Canadian Village Lytton Evacuated as Mayor Says 'the Whole Town is on Fire' (www.cbc.ca) 105

Residents of a Canadian village which recorded the country's highest ever temperature, 49.6C (121.3F), have been forced to flee by a wildfire. From a report: A small B.C. village that endured the hottest temperatures ever recorded in Canada for days on end this week was engulfed in flames Wednesday night and residents were forced to flee, many without their belongings. Mayor Jan Polderman says he told everyone to leave Lytton, as a fire rapidly spread into the community of about 250 people. He signed the official evacuation order at 6 p.m. PT. "It's dire. The whole town is on fire," Polderman told CBC News. "It took, like, a whole 15 minutes from the first sign of smoke to, all of a sudden, there being fire everywhere." He said he told residents to head for the nearby community of Boston Bar, and was on his way there himself.
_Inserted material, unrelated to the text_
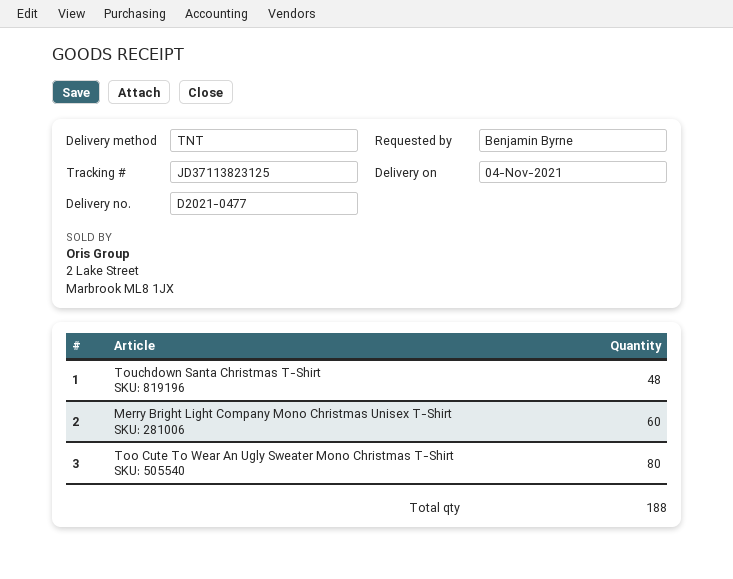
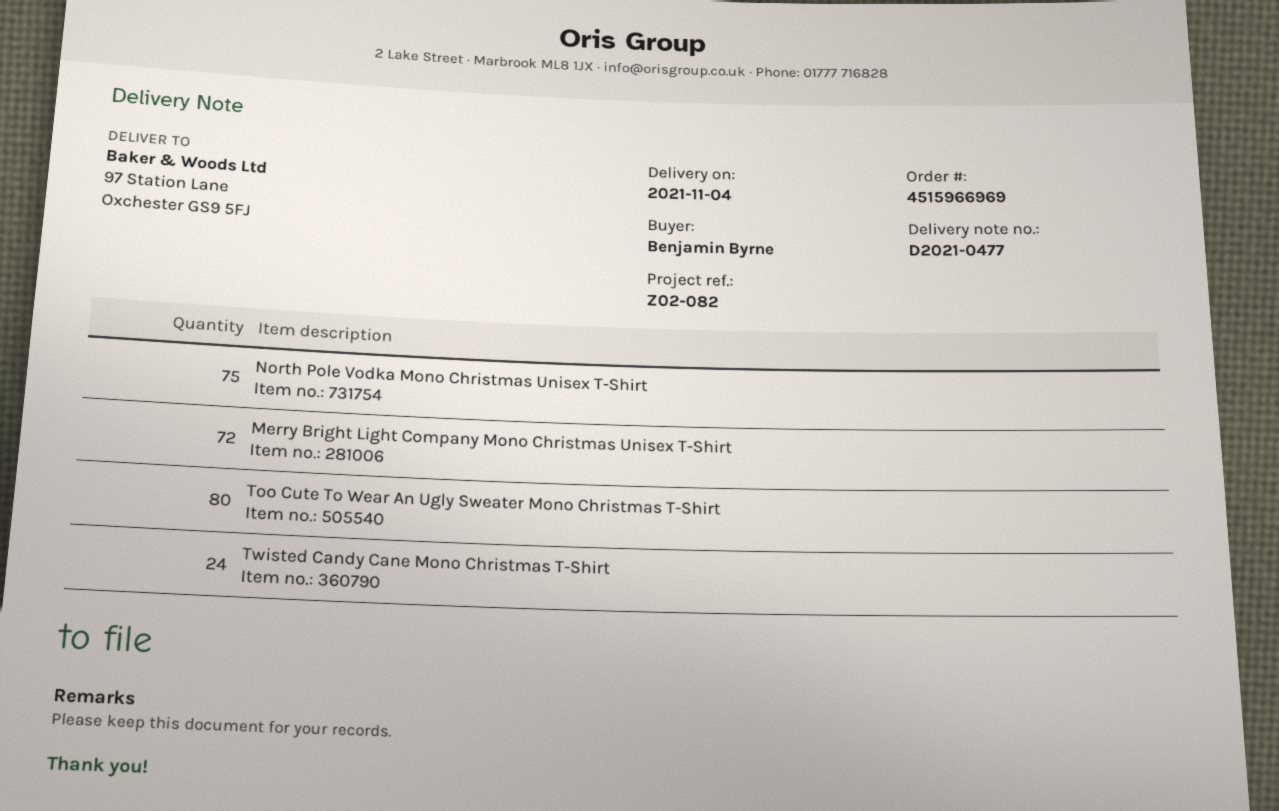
Touchdown Santa Christmas T-Shirt: 48 -> none
Merry Bright Light Company Mono Christmas Unisex T-Shirt: 60 -> 72
North Pole Vodka Mono Christmas Unisex T-Shirt: none -> 75
Twisted Candy Cane Mono Christmas T-Shirt: none -> 24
A reception centre has also been set up in Merritt to the east, and other residents have taken shelter in Lillooet to the north. "At the First Nation band office, the fire was a wall about three, four feet high coming up to the fence line. I drove through town and it was just smoke, flames, the wires were down," Polderman said. Video captured by residents rushing out of town show numerous structures on fire in every direction.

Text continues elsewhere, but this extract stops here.